:: Data extract ::

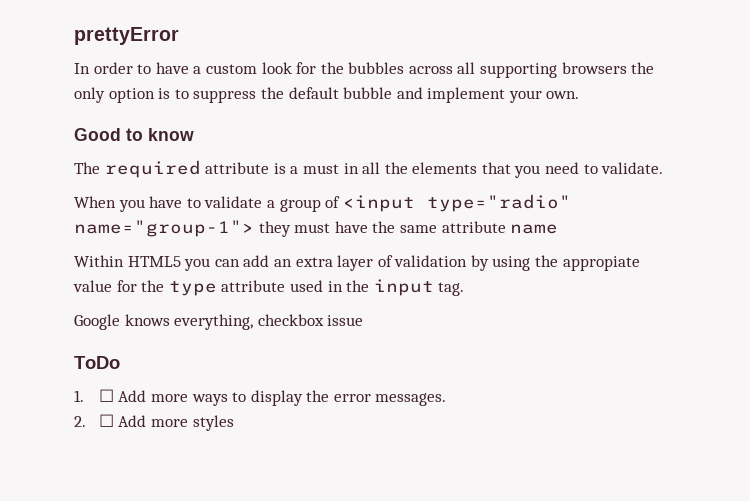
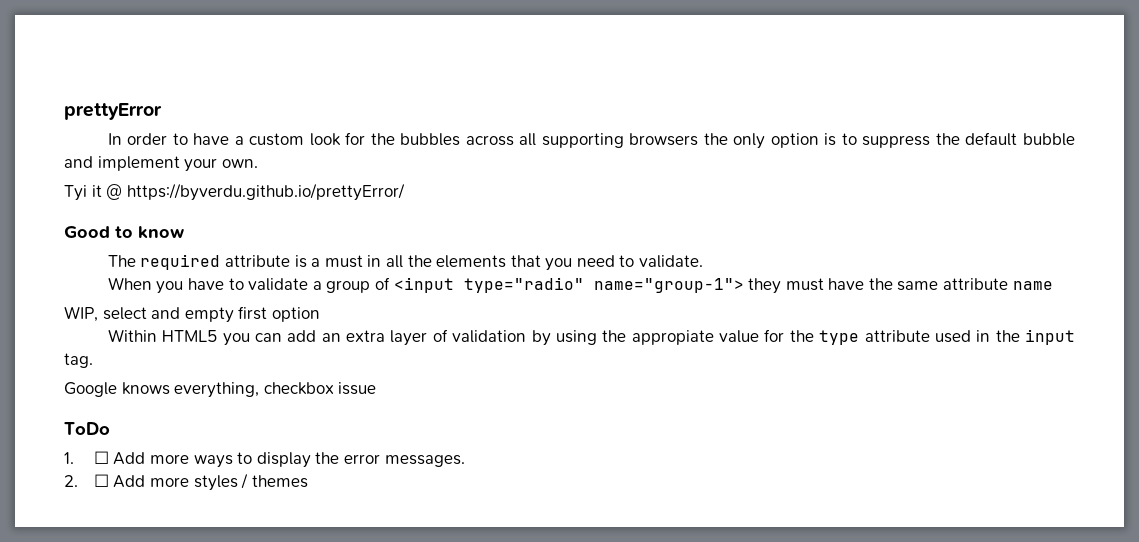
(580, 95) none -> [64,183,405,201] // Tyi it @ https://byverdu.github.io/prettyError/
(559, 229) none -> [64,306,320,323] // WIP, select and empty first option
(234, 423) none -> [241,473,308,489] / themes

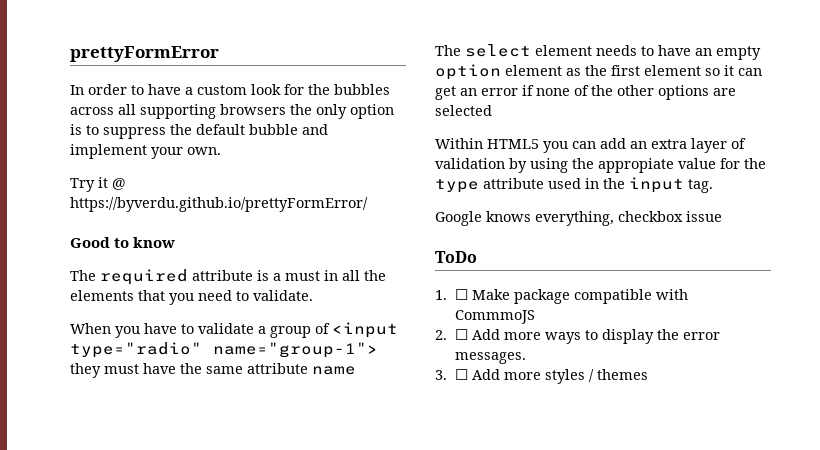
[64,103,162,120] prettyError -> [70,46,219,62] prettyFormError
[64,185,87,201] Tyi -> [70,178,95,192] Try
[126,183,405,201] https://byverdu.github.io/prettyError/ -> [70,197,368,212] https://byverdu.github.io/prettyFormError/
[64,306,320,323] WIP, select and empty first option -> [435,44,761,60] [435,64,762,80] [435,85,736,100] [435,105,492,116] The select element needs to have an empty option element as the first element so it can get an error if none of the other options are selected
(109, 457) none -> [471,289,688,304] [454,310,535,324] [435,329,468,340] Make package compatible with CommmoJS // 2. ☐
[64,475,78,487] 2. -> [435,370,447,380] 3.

:::

• Exercise aim
From the line containing "(109, 457) none" to the final line of the data above, transcribe every line exactly and nothing more.

• Exercise solution
(109, 457) none -> [471,289,688,304] [454,310,535,324] [435,329,468,340] Make package compatible with CommmoJS // 2. ☐
[64,475,78,487] 2. -> [435,370,447,380] 3.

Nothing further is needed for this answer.